Interesting. I wonder if we should just make https://searchfox.org/mozilla-central/source/dom/webidl/ShadowRoot.webidl#24 nullable for now.

So, this is a regression from bug 1508000, because now we actually can run that code. Now there's an issue. In this case (and in bug 1511138), nsContentUtils::DispatchChromeEvent fails, because we're adopting into about:blank, which has no window, and so we return here: https://searchfox.org/mozilla-central/rev/e22c0d152060f4f8d4ca8904094f15f65a1b6f93/dom/base/nsContentUtils.cpp#4590 Then somehow we end up re-initializing the widget again with the unattached ShadowRoot, which causes the havoc.

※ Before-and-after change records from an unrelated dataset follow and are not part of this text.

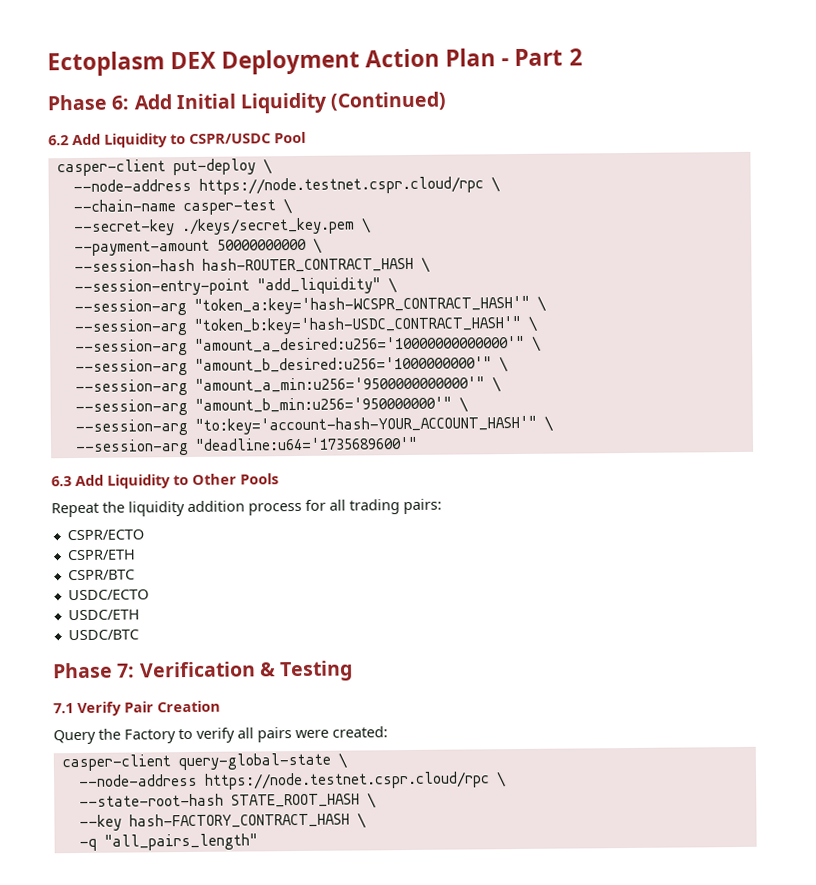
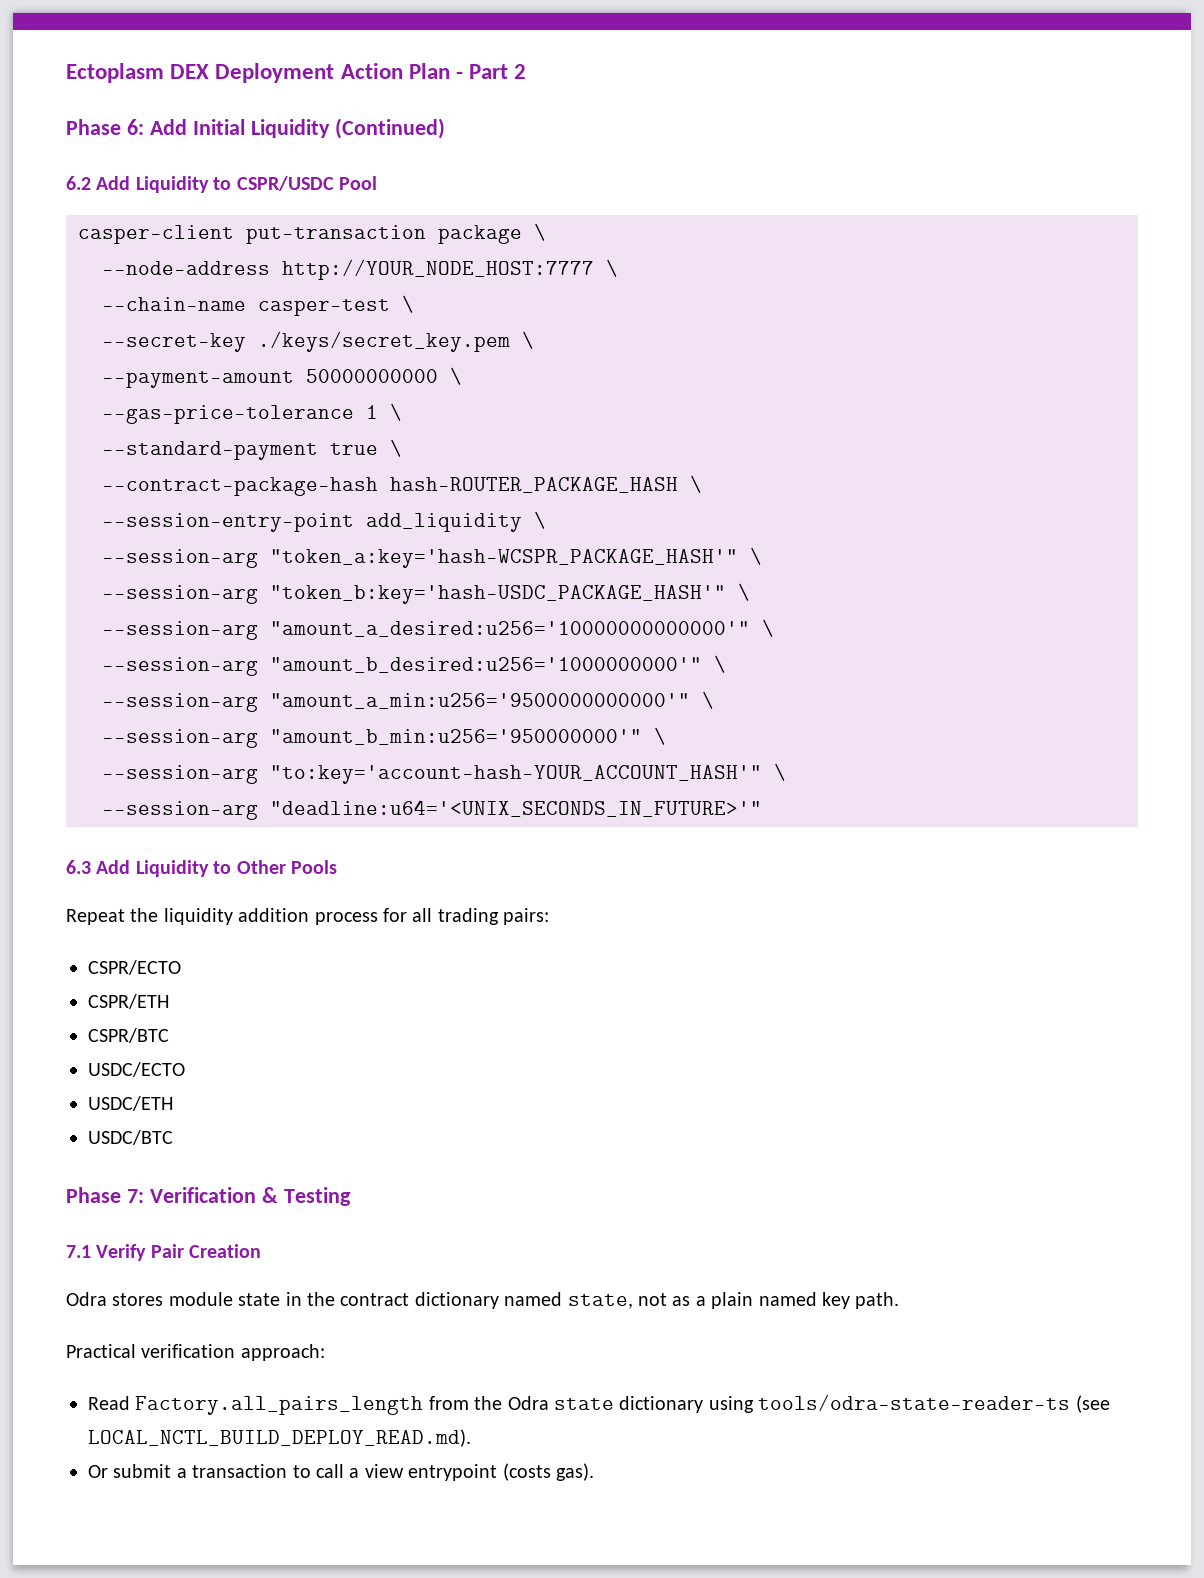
- casper-client put-deploy \
- --node-address https://node.testnet.cspr.cloud/rpc \
+ casper-client put-transaction package \
+ --node-address http://YOUR_NODE_HOST:7777 \
- --session-hash hash-ROUTER_CONTRACT_HASH \
+ --gas-price-tolerance 1 \
+ --standard-payment true \
+ --contract-package-hash hash-ROUTER_PACKAGE_HASH \
- --session-entry-point "add_liquidity" \
- --session-arg "token_a:key='hash-WCSPR_CONTRACT_HASH'" \
- --session-arg "token_b:key='hash-USDC_CONTRACT_HASH'" \
+ --session-entry-point add_liquidity \
+ --session-arg "token_a:key='hash-WCSPR_PACKAGE_HASH'" \
+ --session-arg "token_b:key='hash-USDC_PACKAGE_HASH'" \
- --session-arg "deadline:u64='1735689600'"
+ --session-arg "deadline:u64='<UNIX_SECONDS_IN_FUTURE>'"
- Query the Factory to verify all pairs were created:
- casper-client query-global-state \
- --node-address https://node.testnet.cspr.cloud/rpc \
- --state-root-hash STATE_ROOT_HASH \
- --key hash-FACTORY_CONTRACT_HASH \
- -q "all_pairs_length"
+ Odra stores module state in the contract dictionary named state, not as a plain named key path.
+ Practical verification approach:
+ Read Factory.all_pairs_length from the Odra state dictionary using tools/odra-state-reader-ts (see LOCAL_NCTL_BUILD_DEPLOY_READ.md).
+ Or submit a transaction to call a view entrypoint (costs gas).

(In reply to Olli Pettay [:smaug] (high review load) from comment #2) > Interesting. I wonder if we should just make > https://searchfox.org/mozilla-central/source/dom/webidl/ShadowRoot.webidl#24 > nullable for now. I think we can hit this code now without UAWidget stuff because of BlastSubtreeToPieces, so we may need to do this regardless, but we need to figure out something for comment 3.

I might as well address this in bug 1510848 too. Emilio, I am not sure if you would like to deal with comment 4 with other fixes unrelated to UAWidget events. If not I will dup this bug to bug 1510848 once I can verify that the patch there fixes the case here.

(In reply to Tim Guan-tin Chien [:timdream] (please needinfo) from comment #5) > I might as well address this in bug 1510848 too. It turned out they are not related. The UA Widget is being constructed twice because the first constructor hits bug 1506300, and bug 1505957 is not a complete fix because it only cleans up the DOM, not the already added event listeners. I would need to make UAWidgetsChild somehow be able to get a hold of the UA Widget instance even if it has failed to construct.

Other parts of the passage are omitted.